## Assignment
Start at the first line below and write out everything verbatim except the pictures.

## Data shown
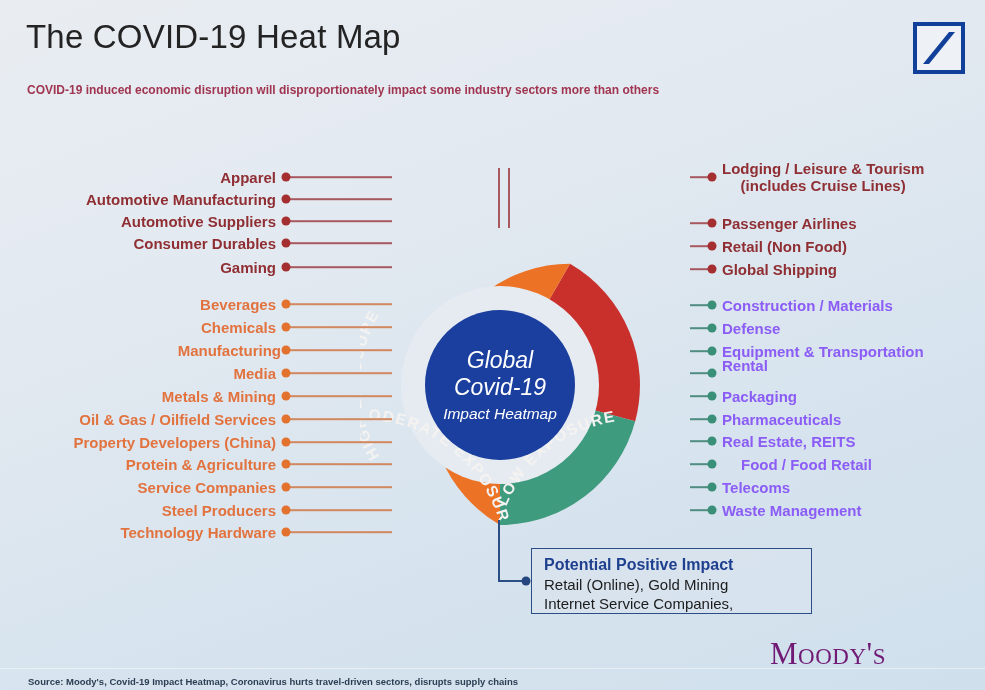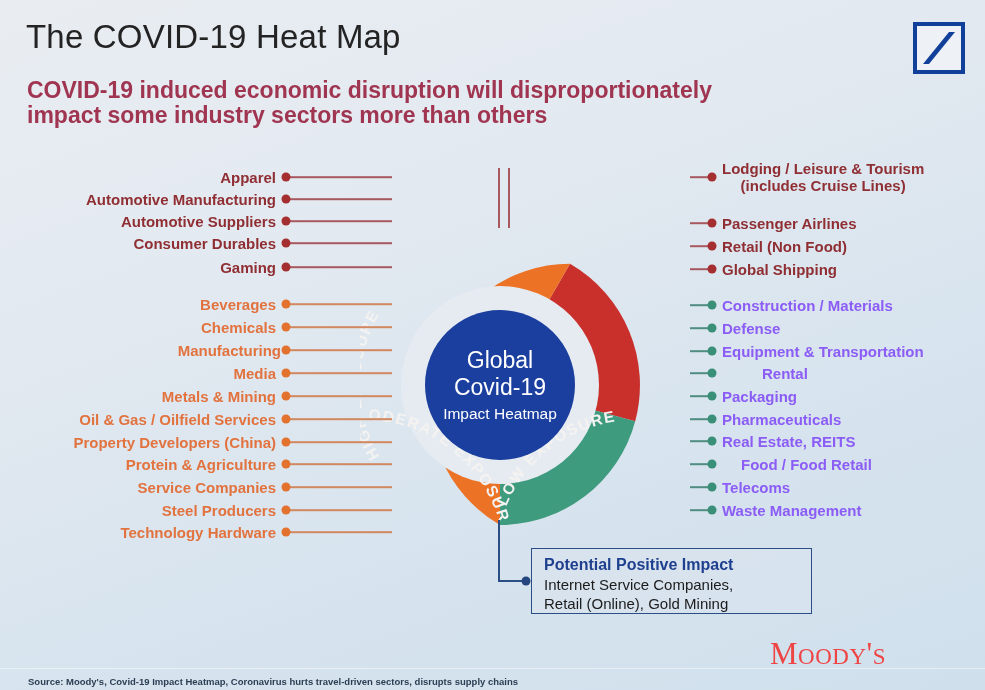"COVID-19 induced economic disruption" #subtitle { font-size: 23px -> 12px }
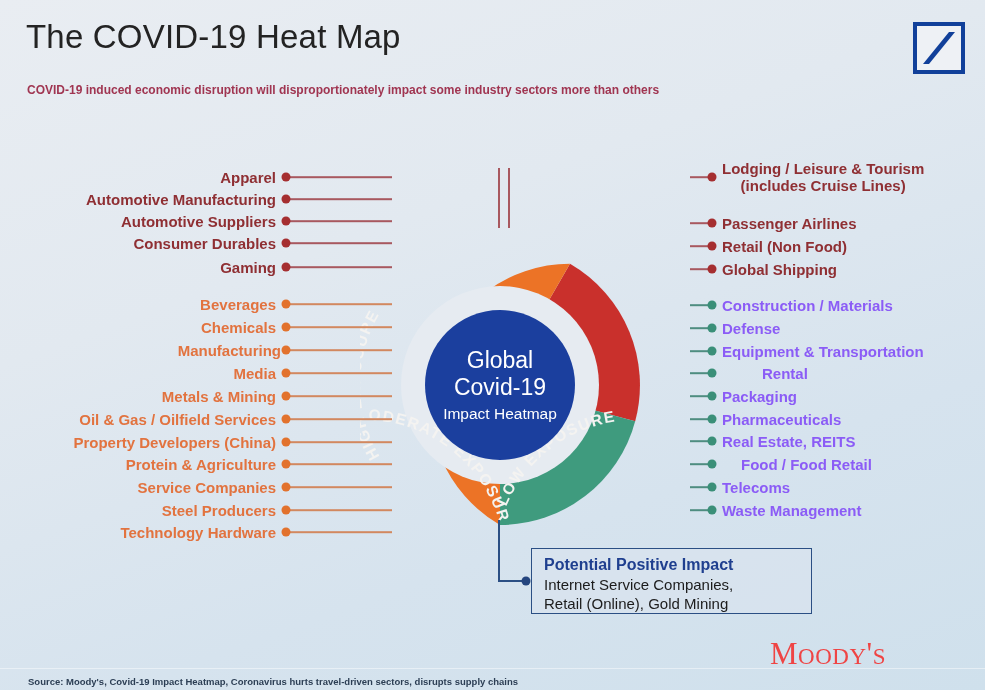"Global" #hub { font-style: none -> italic }
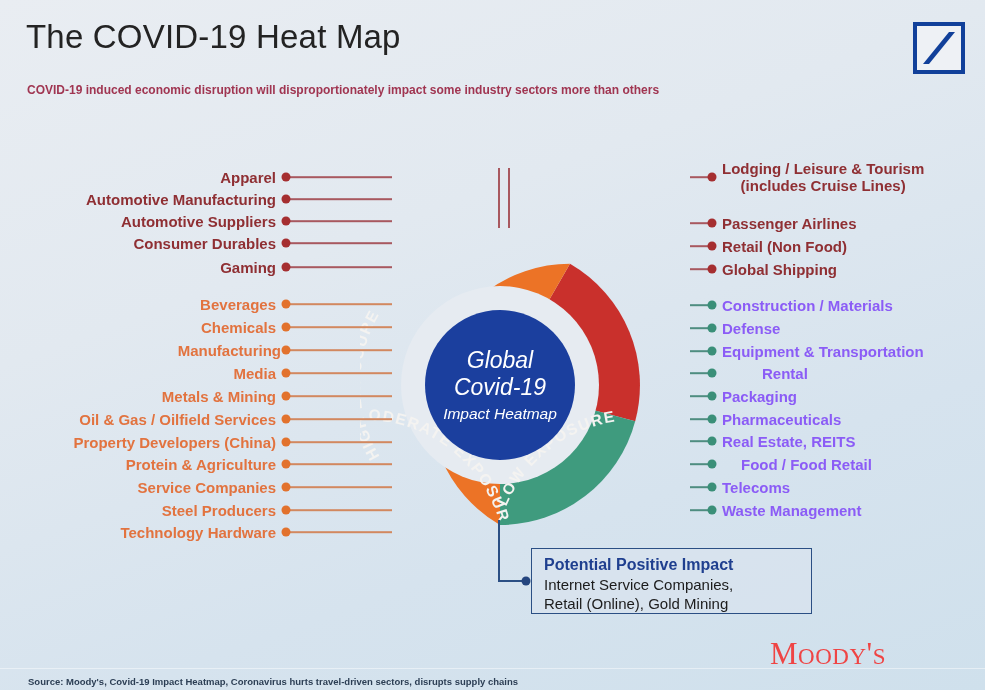"Rental" div.lbl { margin-left: 40px -> none; top: 373px -> 365px }
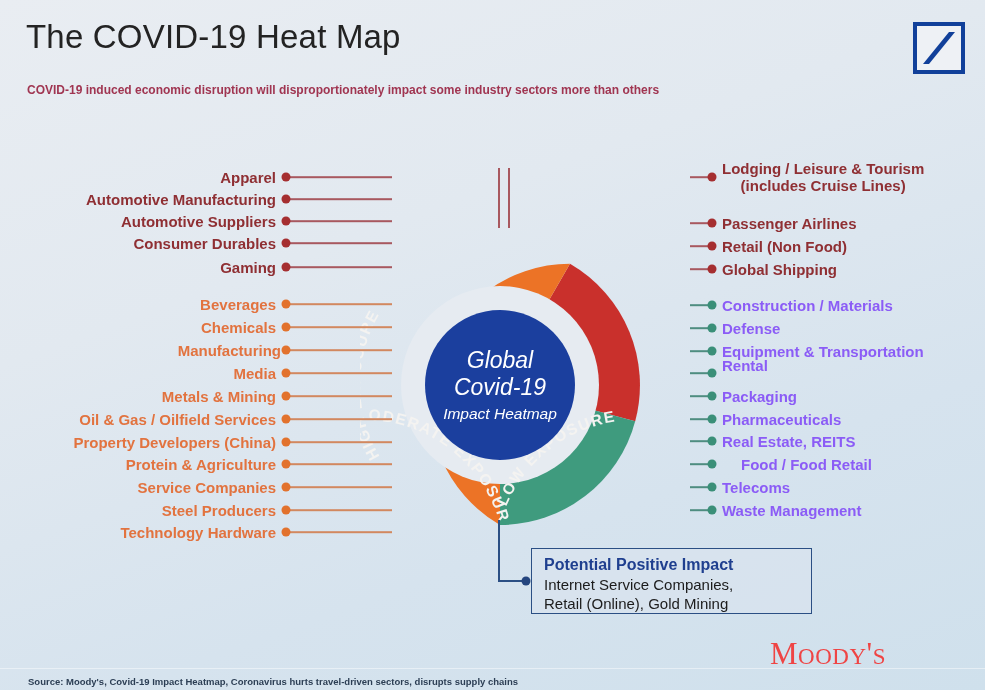"Internet Service Companies," div.body { order: before "Retail (Online), Gold Mining" -> after "Retail (Online), Gold Mining" }
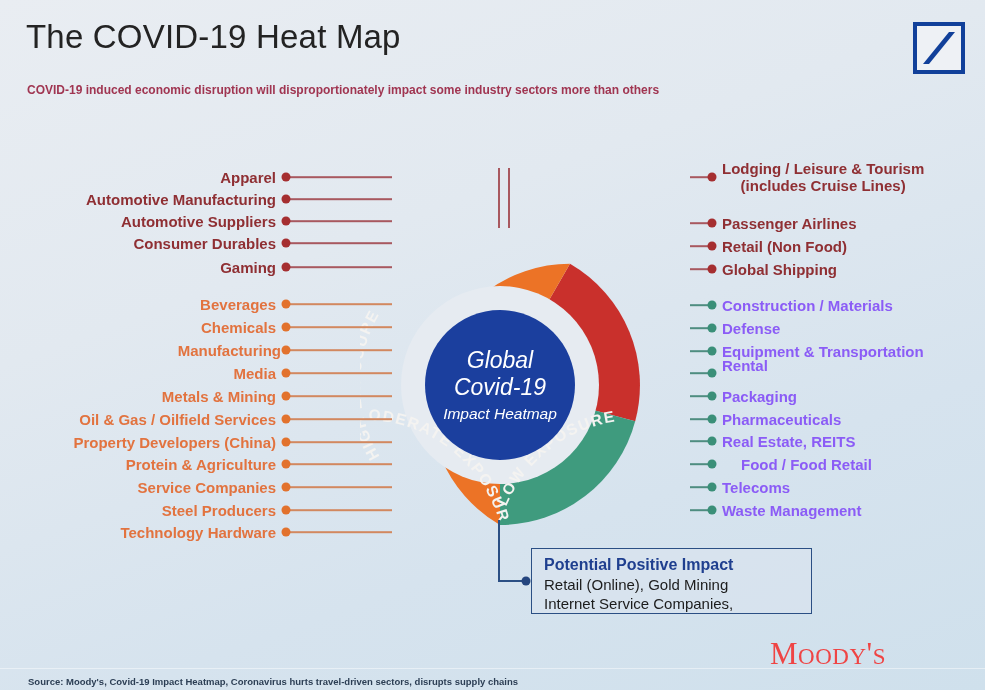"MOODY'S" #moodys { color: #ef4444 -> #701a75 }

## Answer
"COVID-19 induced economic disruption" #subtitle { font-size: 23px -> 12px }
"Global" #hub { font-style: none -> italic }
"Rental" div.lbl { margin-left: 40px -> none; top: 373px -> 365px }
"Internet Service Companies," div.body { order: before "Retail (Online), Gold Mining" -> after "Retail (Online), Gold Mining" }
"MOODY'S" #moodys { color: #ef4444 -> #701a75 }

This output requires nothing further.